Constanza F. Schibber 2020-10-1
- 1 Data: Voting Intentions in the 1988 Chilean Plebiscite
- 2 Model, Logit
- 3 Using the
sim
function in thearm
library - 4 First Differences: Sex & SQ
- 5 First Differences: Sex & Income
The Chile data frame has 2700 rows and 8 columns. The data are from a national survey conducted in April and May of 1988 by FLACSO/Chile. There are some missing data.
The survey wanted to capture Chileans attitudes and whether they would vote in favor/against the authoritarian regime during the Chilean plebiscite/referendum. In this referendum, all citizens would vote on whether Chile would continue as a military regime or it would transition to open and free elections towards democracy.
library(car)
## Loading required package: carData
# help(Chile) # for more information on the dataset
library(stargazer)
##
## Please cite as:
## Hlavac, Marek (2022). stargazer: Well-Formatted Regression and Summary Statistics Tables.

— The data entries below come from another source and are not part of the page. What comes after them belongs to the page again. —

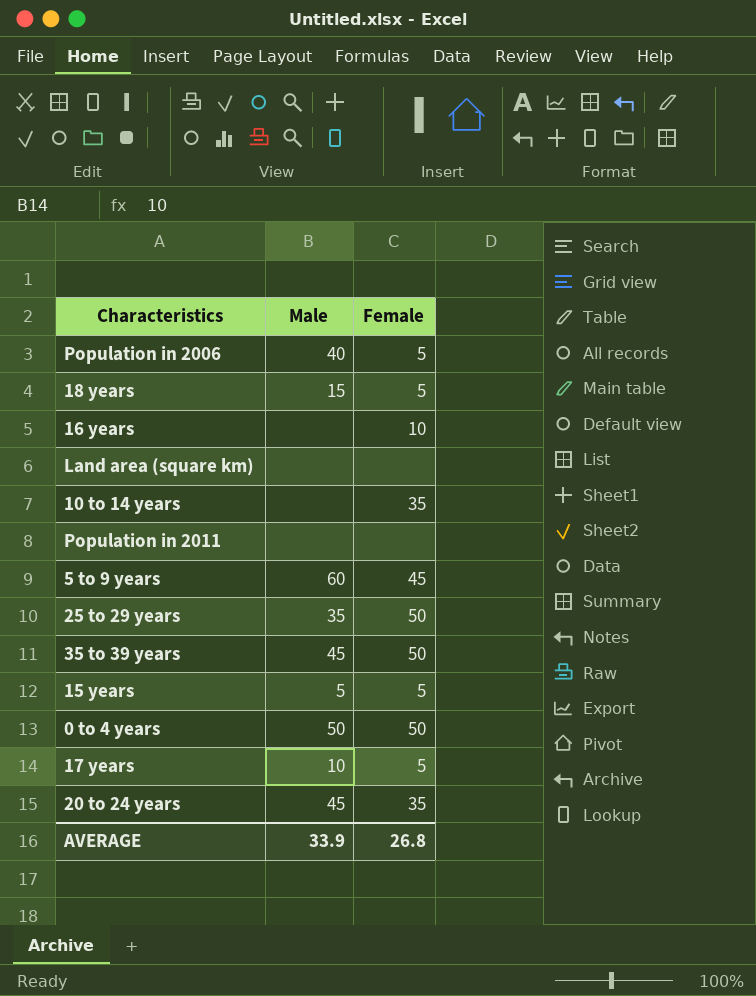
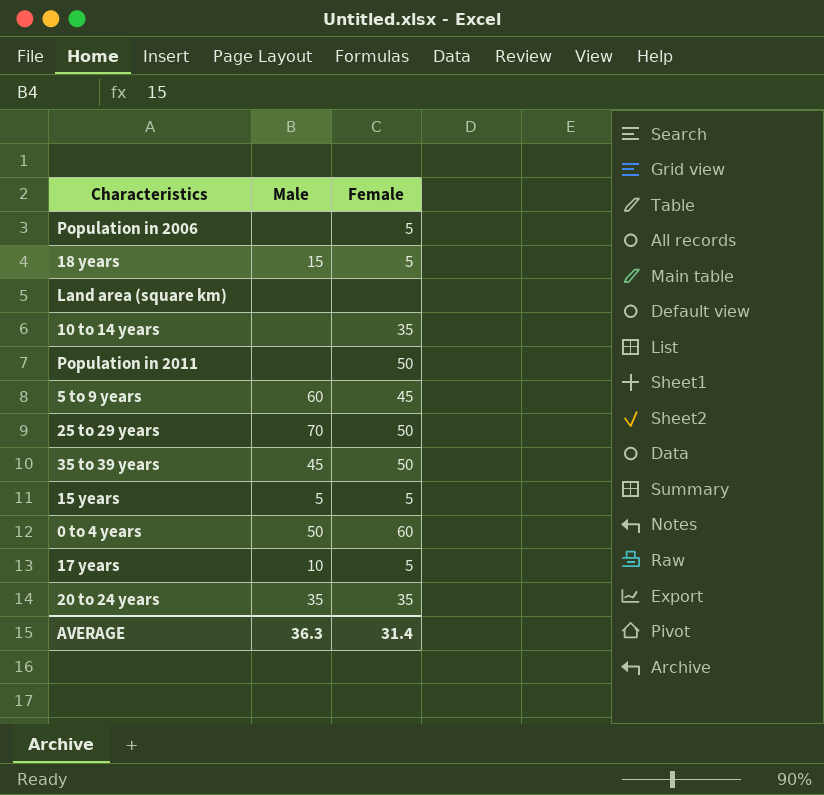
row 16 years: none | 10 -> none
Population in 2006 | Male: 40 -> none
Population in 2011 | Female: none -> 50
25 to 29 years | Male: 35 -> 70
0 to 4 years | Female: 50 -> 60
20 to 24 years | Male: 45 -> 35
AVERAGE | Male: 33.9 -> 36.3
AVERAGE | Female: 26.8 -> 31.4

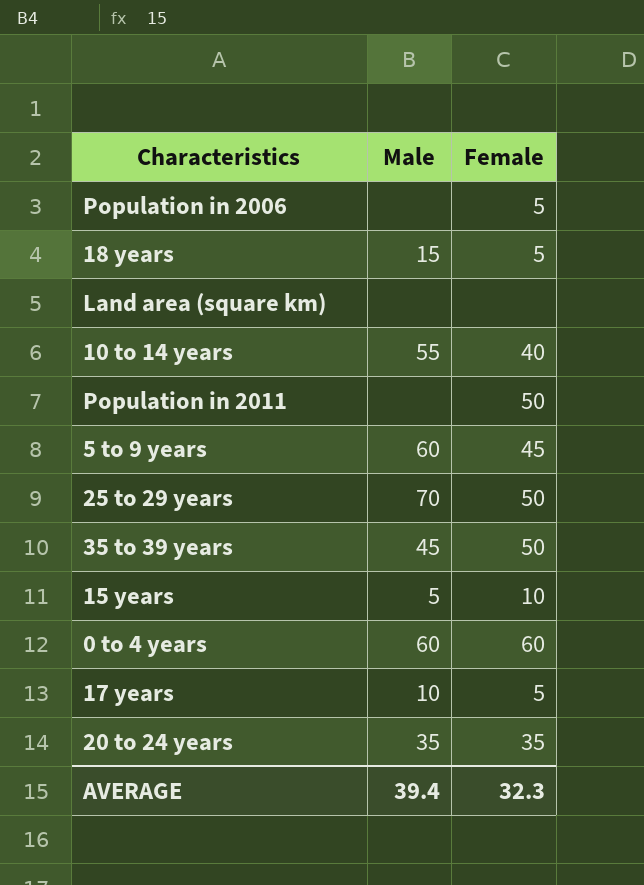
10 to 14 years | Male: none -> 55
10 to 14 years | Female: 35 -> 40
15 years | Female: 5 -> 10
0 to 4 years | Male: 50 -> 60
AVERAGE | Male: 36.3 -> 39.4
AVERAGE | Female: 31.4 -> 32.3

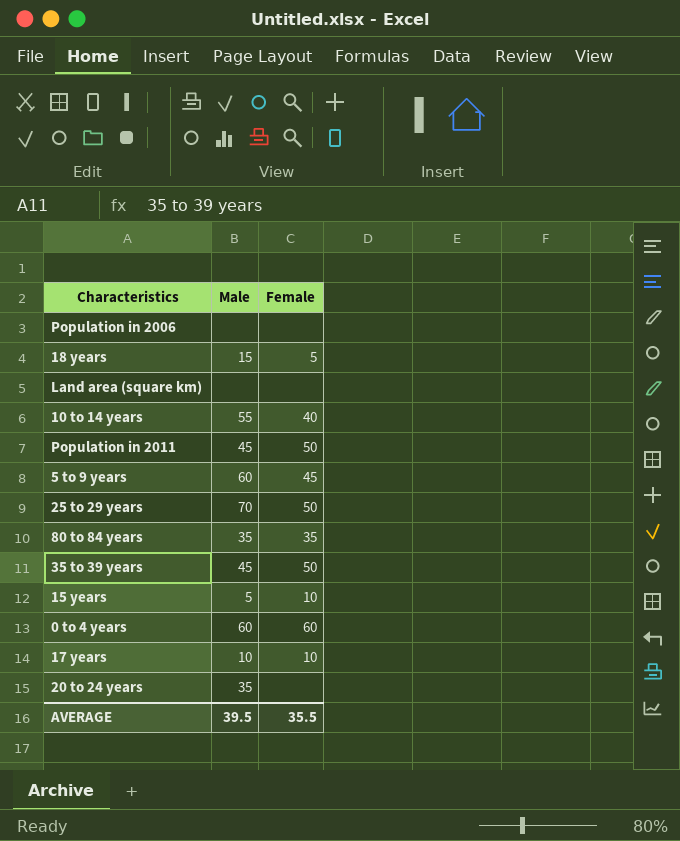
Population in 2006 | Female: 5 -> none
Population in 2011 | Male: none -> 45
row 80 to 84 years: none -> 35 | 35
17 years | Female: 5 -> 10
20 to 24 years | Female: 35 -> none
AVERAGE | Male: 39.4 -> 39.5
AVERAGE | Female: 32.3 -> 35.5

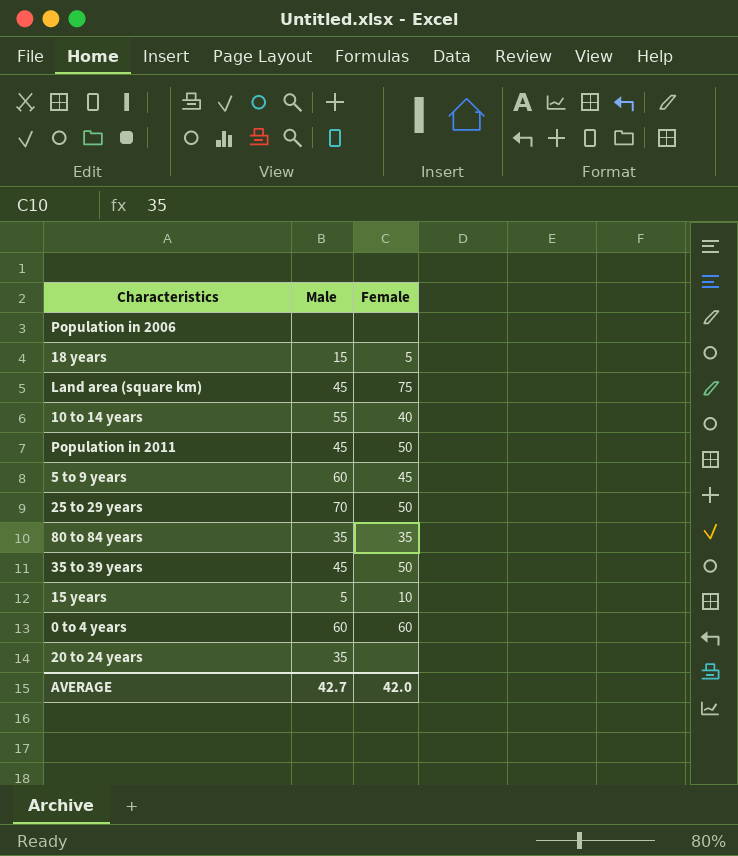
row 17 years: 10 | 10 -> none
Land area (square km) | Male: none -> 45
Land area (square km) | Female: none -> 75
AVERAGE | Male: 39.5 -> 42.7
AVERAGE | Female: 35.5 -> 42.0

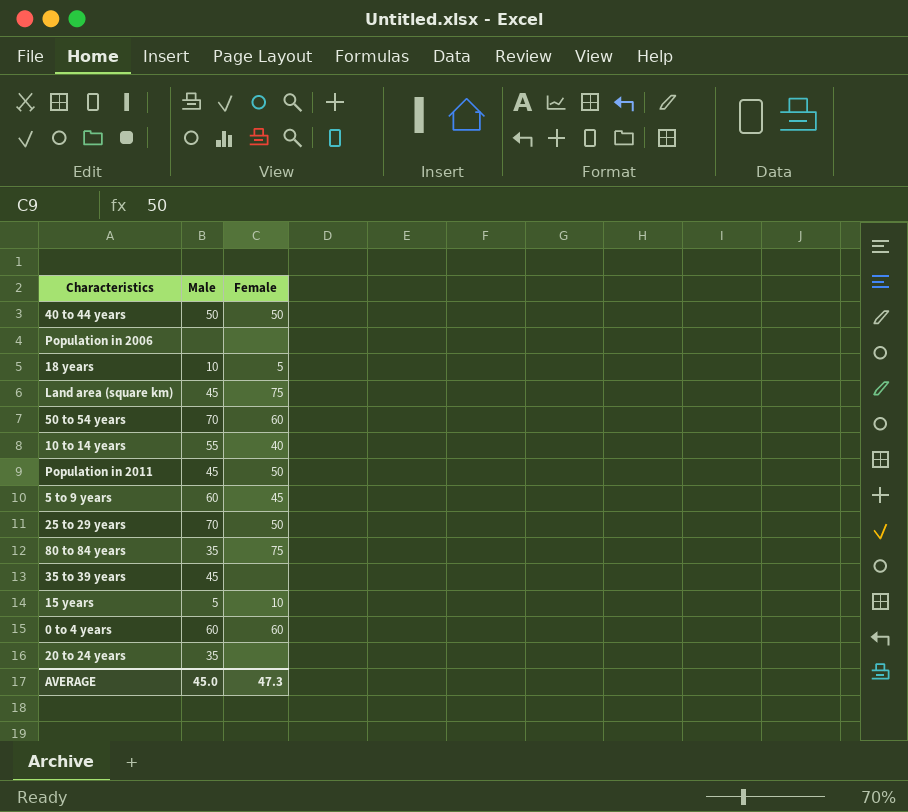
row 40 to 44 years: none -> 50 | 50
18 years | Male: 15 -> 10
row 50 to 54 years: none -> 70 | 60
80 to 84 years | Female: 35 -> 75
35 to 39 years | Female: 50 -> none
AVERAGE | Male: 42.7 -> 45.0
AVERAGE | Female: 42.0 -> 47.3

## R package version 5.2.3. https://CRAN.R-project.org/package=stargazer
stargazer(Chile, type = "text")
##
## =======================================================
## Statistic N Mean St. Dev. Min Max
## -------------------------------------------------------
## population 2,700 152,222.200 102,198.000 3,750 250,000
## age 2,699 38.549 14.756 18 70
## income 2,602 33,875.860 39,502.870 2,500 200,000
## statusquo 2,683 -0.000 1.000 -1.803 2.049
## -------------------------------------------------------
# Recode yes/no We recode 'undecided' and 'abstain' as NA
Chile$yes <- with(Chile, ifelse(vote == "Y", 1, ifelse(vote ==
"N", 0, NA)))
table(Chile$vote)
##
## A N U Y
## 187 889 588 868
table(Chile$yes)
##
## 0 1
## 889 868
Then omit observations with missing data - Issue is that if you don’t omit missing the predicted values will have a different length than the data and it can cause problems. We will cover in a few weeks how to handle missing values using multiple imputation. Do not omit missing data in your own work!
Chile <- na.omit(Chile)
Chile.out <- glm(yes ~ statusquo + age + income + sex, family = binomial(link = logit),
data = Chile)
stargazer(Chile.out, type = "text")
##
## =============================================
## Dependent variable:
## ---------------------------
## yes
## ---------------------------------------------
## statusquo 3.206***
## (0.147)
##
## age 0.009
## (0.007)
##
## income -0.00001**
## (0.00000)
##
## sexM -0.619***
## (0.201)
##
## Constant 0.436
## (0.315)
##
## ---------------------------------------------
## Observations 1,703
## Log Likelihood -358.736
## Akaike Inf. Crit. 727.473
## =============================================
## Note: *p<0.1; **p<0.05; ***p<0.01
We simulate predictions for sex = Female and sex = Male. Remember that we are setting other covariates at their mean, but in a few weeks we will cover the observed value approach to produce better predictions.
library(arm)
## Loading required package: MASS
## Loading required package: Matrix
## Loading required package: lme4
##
## arm (Version 1.13-1, built: 2022-8-25)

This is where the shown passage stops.